◆ Entries taken from a collection:
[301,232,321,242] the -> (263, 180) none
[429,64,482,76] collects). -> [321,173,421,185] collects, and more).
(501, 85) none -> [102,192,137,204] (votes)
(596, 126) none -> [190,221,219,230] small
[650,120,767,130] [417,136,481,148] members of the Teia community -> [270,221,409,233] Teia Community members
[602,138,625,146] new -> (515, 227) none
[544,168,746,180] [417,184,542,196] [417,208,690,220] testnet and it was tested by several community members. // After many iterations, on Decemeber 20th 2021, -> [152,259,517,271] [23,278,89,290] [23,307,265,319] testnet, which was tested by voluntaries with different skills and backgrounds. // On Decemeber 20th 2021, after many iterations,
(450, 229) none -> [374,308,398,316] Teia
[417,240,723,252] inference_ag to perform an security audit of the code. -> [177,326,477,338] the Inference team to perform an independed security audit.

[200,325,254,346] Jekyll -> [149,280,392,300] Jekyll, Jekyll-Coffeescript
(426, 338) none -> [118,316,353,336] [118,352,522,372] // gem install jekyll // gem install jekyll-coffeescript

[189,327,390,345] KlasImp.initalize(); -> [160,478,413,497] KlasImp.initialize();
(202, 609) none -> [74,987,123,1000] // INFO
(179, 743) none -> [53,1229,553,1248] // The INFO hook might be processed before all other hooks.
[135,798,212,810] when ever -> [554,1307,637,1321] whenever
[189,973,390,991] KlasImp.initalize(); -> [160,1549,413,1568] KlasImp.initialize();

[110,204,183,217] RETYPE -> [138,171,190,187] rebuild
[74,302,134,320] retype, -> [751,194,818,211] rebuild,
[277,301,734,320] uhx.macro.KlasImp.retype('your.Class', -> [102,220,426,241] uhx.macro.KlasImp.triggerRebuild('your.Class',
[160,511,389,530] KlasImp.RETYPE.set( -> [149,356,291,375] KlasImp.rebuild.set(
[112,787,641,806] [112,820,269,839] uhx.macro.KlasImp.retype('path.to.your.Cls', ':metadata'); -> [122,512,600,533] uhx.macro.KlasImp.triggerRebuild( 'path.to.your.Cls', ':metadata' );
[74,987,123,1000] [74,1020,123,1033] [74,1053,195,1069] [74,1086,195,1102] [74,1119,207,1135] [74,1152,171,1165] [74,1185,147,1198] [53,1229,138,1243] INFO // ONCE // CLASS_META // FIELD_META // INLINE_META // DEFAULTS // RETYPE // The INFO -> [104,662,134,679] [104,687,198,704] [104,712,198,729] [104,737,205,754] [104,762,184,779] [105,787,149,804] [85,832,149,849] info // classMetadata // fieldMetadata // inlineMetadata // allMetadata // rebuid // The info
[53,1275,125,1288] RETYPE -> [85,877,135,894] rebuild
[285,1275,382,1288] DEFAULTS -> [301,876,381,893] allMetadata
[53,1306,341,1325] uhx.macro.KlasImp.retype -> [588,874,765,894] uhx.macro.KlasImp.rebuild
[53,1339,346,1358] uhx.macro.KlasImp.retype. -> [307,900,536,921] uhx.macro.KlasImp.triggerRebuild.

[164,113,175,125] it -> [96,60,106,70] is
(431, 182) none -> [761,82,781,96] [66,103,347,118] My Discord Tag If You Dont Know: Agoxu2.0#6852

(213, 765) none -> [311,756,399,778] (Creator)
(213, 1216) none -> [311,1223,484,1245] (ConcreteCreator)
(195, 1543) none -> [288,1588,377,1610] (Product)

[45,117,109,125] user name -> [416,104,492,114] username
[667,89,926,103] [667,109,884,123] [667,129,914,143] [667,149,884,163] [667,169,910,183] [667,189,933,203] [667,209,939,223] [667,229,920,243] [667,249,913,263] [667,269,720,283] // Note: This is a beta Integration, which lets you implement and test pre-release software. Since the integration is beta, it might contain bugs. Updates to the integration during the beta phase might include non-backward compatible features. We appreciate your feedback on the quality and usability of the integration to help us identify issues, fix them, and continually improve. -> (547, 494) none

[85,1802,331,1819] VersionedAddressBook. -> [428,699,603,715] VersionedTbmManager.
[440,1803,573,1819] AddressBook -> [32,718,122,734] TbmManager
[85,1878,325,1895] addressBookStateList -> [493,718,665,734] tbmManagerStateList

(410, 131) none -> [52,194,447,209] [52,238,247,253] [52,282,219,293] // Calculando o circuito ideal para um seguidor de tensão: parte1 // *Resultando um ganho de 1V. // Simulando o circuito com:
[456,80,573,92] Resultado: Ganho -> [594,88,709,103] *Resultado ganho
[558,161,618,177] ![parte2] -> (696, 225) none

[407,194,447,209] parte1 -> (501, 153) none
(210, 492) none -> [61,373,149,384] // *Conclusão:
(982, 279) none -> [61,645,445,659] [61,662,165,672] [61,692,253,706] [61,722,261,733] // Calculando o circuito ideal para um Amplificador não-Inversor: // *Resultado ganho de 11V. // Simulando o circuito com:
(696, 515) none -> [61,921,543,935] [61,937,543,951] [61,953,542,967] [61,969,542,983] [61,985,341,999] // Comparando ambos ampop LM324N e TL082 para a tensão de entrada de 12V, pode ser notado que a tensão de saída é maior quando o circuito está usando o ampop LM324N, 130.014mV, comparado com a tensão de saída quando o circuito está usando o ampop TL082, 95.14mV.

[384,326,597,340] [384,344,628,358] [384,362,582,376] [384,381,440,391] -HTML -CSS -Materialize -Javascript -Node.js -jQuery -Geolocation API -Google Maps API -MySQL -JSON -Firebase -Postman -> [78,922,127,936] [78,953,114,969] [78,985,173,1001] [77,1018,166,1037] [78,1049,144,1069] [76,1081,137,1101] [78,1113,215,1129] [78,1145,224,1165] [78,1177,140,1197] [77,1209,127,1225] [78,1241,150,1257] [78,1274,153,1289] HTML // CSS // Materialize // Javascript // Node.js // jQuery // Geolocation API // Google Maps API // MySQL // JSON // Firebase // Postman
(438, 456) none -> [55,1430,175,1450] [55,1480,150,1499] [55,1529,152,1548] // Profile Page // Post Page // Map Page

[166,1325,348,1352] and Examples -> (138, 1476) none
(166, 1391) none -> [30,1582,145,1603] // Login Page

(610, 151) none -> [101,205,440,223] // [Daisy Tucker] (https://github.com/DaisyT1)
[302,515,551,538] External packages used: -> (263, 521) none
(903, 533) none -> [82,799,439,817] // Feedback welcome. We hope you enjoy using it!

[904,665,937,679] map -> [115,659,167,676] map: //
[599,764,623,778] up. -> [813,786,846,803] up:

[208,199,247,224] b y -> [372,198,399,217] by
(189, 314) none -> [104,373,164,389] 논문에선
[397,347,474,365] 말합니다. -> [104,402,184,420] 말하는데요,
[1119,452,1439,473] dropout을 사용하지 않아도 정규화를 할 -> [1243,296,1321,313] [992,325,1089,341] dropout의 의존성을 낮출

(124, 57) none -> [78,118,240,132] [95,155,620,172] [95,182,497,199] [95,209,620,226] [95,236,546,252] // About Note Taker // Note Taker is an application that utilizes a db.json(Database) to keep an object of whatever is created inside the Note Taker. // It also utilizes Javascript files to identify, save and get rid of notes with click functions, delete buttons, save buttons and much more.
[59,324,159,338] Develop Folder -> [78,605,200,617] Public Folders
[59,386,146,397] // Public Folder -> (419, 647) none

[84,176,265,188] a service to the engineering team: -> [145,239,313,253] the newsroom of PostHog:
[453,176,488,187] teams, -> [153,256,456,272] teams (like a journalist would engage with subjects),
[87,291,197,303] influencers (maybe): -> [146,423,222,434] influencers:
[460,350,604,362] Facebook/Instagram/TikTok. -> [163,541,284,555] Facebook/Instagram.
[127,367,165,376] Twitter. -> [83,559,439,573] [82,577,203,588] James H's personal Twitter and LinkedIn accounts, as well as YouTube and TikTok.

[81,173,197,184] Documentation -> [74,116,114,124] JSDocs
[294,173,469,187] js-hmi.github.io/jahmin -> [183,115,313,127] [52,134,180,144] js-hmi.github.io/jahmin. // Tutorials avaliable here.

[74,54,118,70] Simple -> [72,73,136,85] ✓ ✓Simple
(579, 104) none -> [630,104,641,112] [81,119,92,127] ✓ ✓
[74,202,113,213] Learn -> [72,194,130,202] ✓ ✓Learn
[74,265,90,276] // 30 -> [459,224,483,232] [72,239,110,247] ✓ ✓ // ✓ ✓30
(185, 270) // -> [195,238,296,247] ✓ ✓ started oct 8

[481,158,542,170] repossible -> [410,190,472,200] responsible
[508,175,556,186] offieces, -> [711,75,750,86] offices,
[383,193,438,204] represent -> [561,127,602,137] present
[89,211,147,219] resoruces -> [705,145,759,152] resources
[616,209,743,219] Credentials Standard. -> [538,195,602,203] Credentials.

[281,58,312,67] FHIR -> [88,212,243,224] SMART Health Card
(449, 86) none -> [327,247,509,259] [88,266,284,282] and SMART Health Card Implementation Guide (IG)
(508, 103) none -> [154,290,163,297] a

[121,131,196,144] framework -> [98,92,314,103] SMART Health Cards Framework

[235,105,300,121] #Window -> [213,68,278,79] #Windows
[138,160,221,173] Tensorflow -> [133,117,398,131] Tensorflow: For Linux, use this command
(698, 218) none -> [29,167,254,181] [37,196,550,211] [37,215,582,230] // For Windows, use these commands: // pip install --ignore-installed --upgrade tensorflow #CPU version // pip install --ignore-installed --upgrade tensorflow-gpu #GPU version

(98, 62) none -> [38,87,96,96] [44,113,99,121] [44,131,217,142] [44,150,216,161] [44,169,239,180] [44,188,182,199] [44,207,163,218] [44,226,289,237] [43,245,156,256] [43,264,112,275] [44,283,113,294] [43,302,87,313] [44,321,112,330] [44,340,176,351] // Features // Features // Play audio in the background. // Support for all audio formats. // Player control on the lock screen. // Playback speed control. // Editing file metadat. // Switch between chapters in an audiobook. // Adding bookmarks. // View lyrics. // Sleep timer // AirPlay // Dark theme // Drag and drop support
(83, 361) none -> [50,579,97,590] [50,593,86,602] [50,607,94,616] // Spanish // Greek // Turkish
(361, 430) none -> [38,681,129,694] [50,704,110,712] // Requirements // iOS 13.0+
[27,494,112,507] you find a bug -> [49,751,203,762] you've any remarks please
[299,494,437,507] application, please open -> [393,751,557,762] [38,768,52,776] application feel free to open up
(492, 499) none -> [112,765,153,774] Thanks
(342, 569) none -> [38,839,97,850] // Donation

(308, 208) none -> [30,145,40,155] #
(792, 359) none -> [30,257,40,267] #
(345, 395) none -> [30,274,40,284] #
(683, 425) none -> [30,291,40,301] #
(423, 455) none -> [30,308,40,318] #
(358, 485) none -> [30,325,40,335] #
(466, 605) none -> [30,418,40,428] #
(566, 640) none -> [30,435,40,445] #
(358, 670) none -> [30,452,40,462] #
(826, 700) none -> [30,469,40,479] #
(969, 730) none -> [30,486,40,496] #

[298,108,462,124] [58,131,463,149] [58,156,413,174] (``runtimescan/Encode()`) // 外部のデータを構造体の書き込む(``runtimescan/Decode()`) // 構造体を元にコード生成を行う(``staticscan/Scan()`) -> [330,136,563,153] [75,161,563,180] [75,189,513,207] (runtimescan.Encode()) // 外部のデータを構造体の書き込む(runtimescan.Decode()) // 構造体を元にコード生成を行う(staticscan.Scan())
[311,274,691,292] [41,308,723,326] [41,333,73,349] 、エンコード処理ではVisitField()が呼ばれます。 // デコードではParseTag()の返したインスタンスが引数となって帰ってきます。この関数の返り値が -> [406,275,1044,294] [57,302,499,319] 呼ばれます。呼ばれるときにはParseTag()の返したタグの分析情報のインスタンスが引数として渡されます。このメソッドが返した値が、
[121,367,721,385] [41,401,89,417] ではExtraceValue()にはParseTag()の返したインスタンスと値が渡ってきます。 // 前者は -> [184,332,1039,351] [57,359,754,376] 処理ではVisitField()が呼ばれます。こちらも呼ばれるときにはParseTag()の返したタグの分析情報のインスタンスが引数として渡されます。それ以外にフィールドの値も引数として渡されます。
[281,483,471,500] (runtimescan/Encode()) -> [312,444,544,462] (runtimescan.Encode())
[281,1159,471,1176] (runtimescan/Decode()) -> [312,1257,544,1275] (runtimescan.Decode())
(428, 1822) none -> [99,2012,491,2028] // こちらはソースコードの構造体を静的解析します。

◆ Exercise details: Lines that contain "which" are to be copied from the records above.

◆ Solution below:
[544,168,746,180] [417,184,542,196] [417,208,690,220] testnet and it was tested by several community members. // After many iterations, on Decemeber 20th 2021, -> [152,259,517,271] [23,278,89,290] [23,307,265,319] testnet, which was tested by voluntaries with different skills and backgrounds. // On Decemeber 20th 2021, after many iterations,
[667,89,926,103] [667,109,884,123] [667,129,914,143] [667,149,884,163] [667,169,910,183] [667,189,933,203] [667,209,939,223] [667,229,920,243] [667,249,913,263] [667,269,720,283] // Note: This is a beta Integration, which lets you implement and test pre-release software. Since the integration is beta, it might contain bugs. Updates to the integration during the beta phase might include non-backward compatible features. We appreciate your feedback on the quality and usability of the integration to help us identify issues, fix them, and continually improve. -> (547, 494) none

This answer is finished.